Give every line of the data again, unchanged, but with no pictures.

***** Records for processing

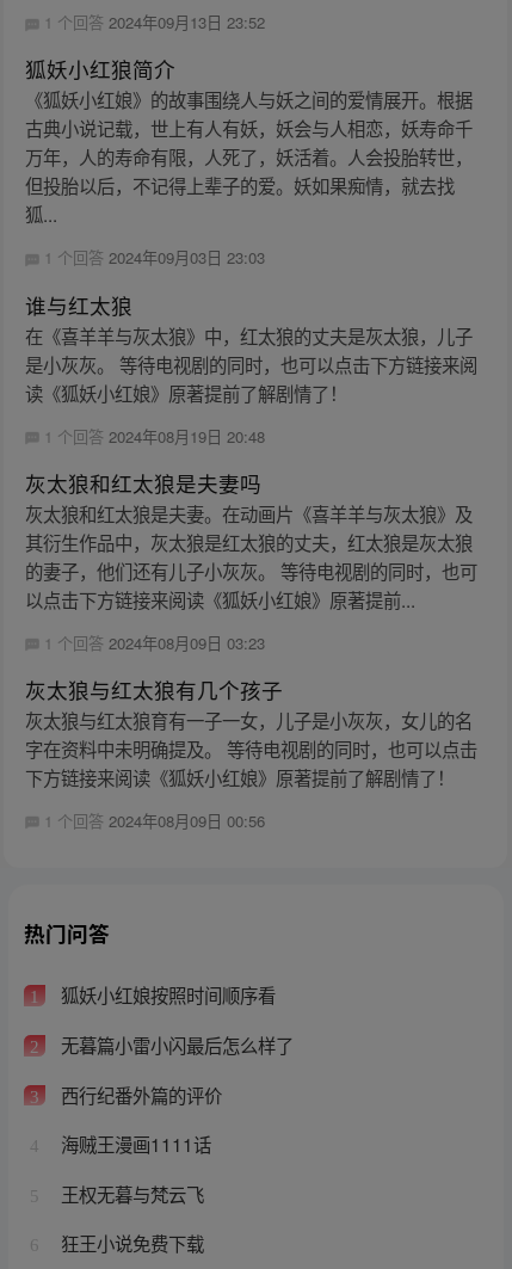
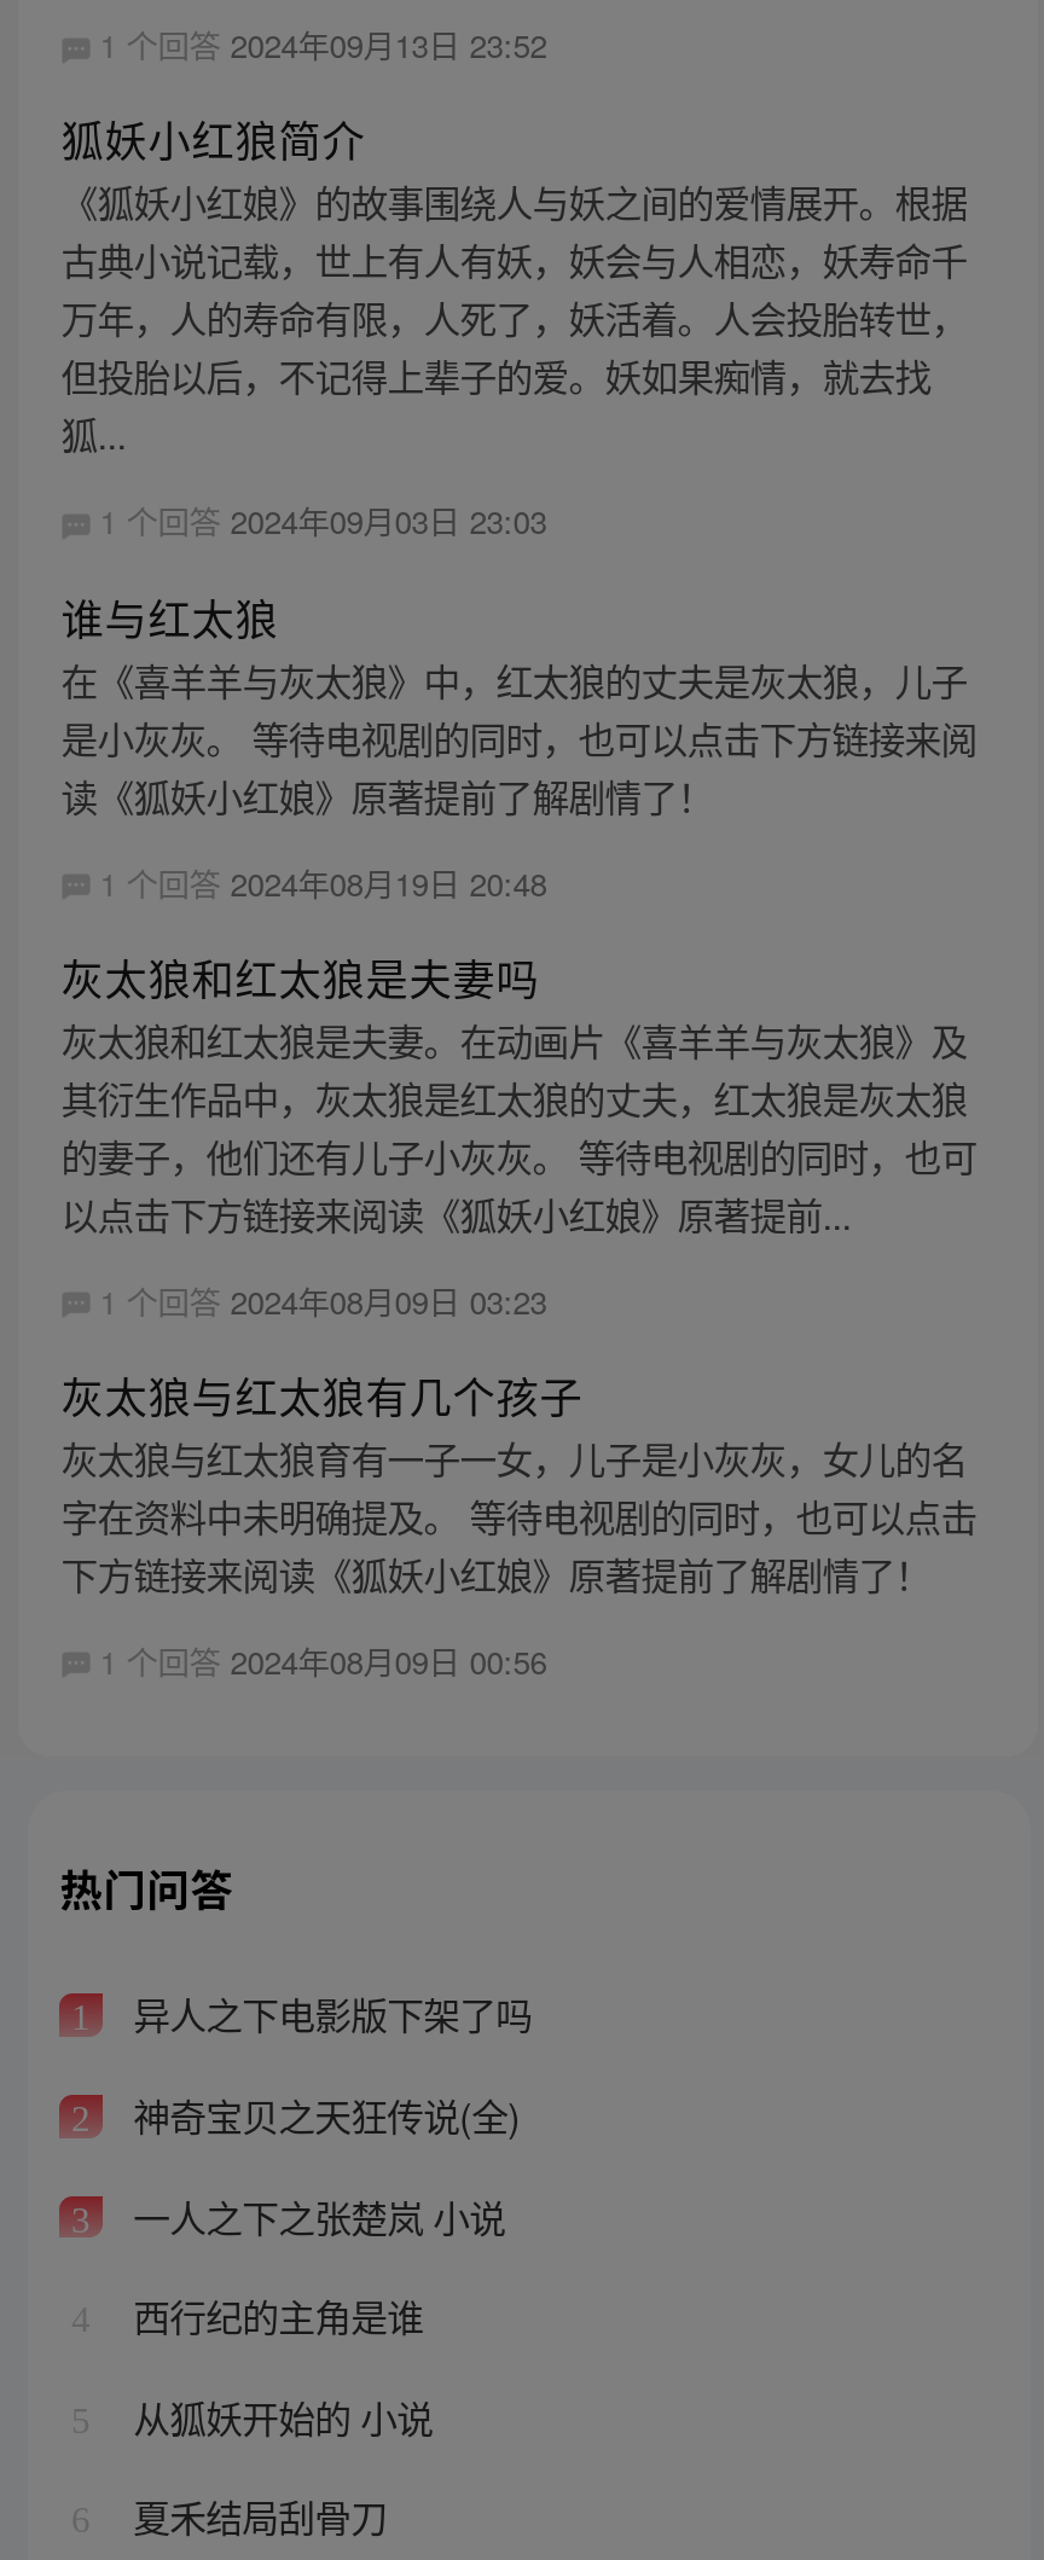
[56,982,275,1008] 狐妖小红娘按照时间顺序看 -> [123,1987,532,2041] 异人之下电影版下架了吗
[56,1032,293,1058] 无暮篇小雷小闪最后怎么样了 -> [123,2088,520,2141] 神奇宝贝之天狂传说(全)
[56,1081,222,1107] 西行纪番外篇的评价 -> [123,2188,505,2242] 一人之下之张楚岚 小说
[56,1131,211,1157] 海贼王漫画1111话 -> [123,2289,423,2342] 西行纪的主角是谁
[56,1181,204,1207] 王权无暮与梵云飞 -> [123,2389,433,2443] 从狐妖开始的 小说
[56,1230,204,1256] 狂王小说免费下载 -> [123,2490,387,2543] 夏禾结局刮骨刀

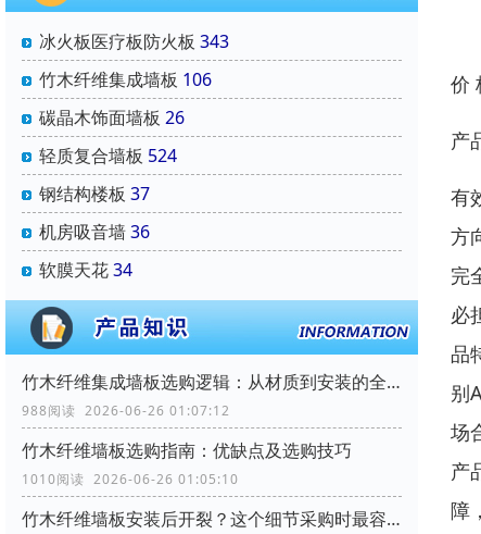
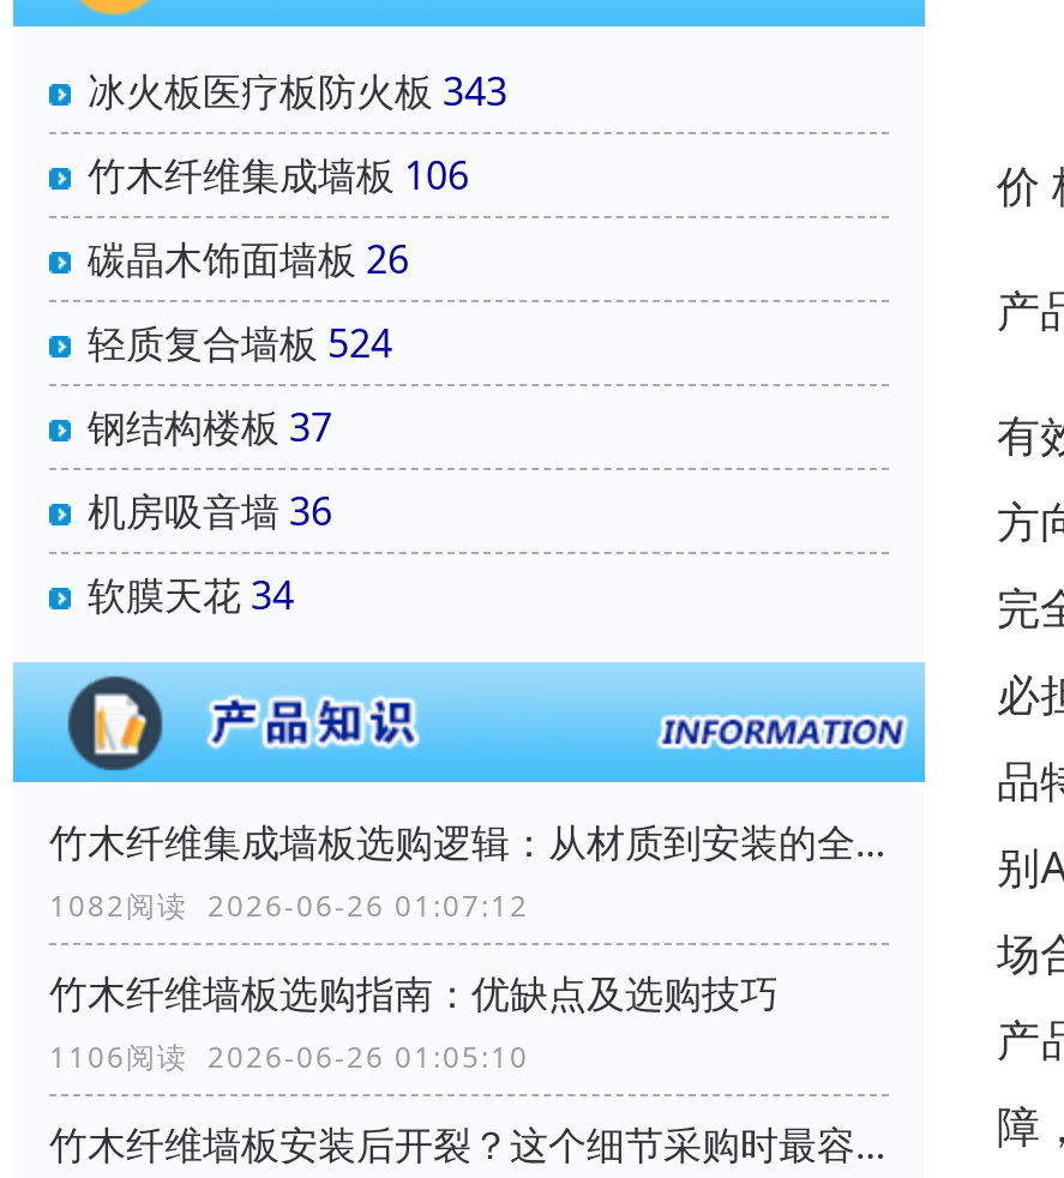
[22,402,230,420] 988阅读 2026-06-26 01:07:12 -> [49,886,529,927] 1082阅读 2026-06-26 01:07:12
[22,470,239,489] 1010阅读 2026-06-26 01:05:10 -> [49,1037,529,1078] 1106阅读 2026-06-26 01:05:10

**********

Exercise solution
[56,982,275,1008] 狐妖小红娘按照时间顺序看 -> [123,1987,532,2041] 异人之下电影版下架了吗
[56,1032,293,1058] 无暮篇小雷小闪最后怎么样了 -> [123,2088,520,2141] 神奇宝贝之天狂传说(全)
[56,1081,222,1107] 西行纪番外篇的评价 -> [123,2188,505,2242] 一人之下之张楚岚 小说
[56,1131,211,1157] 海贼王漫画1111话 -> [123,2289,423,2342] 西行纪的主角是谁
[56,1181,204,1207] 王权无暮与梵云飞 -> [123,2389,433,2443] 从狐妖开始的 小说
[56,1230,204,1256] 狂王小说免费下载 -> [123,2490,387,2543] 夏禾结局刮骨刀

[22,402,230,420] 988阅读 2026-06-26 01:07:12 -> [49,886,529,927] 1082阅读 2026-06-26 01:07:12
[22,470,239,489] 1010阅读 2026-06-26 01:05:10 -> [49,1037,529,1078] 1106阅读 2026-06-26 01:05:10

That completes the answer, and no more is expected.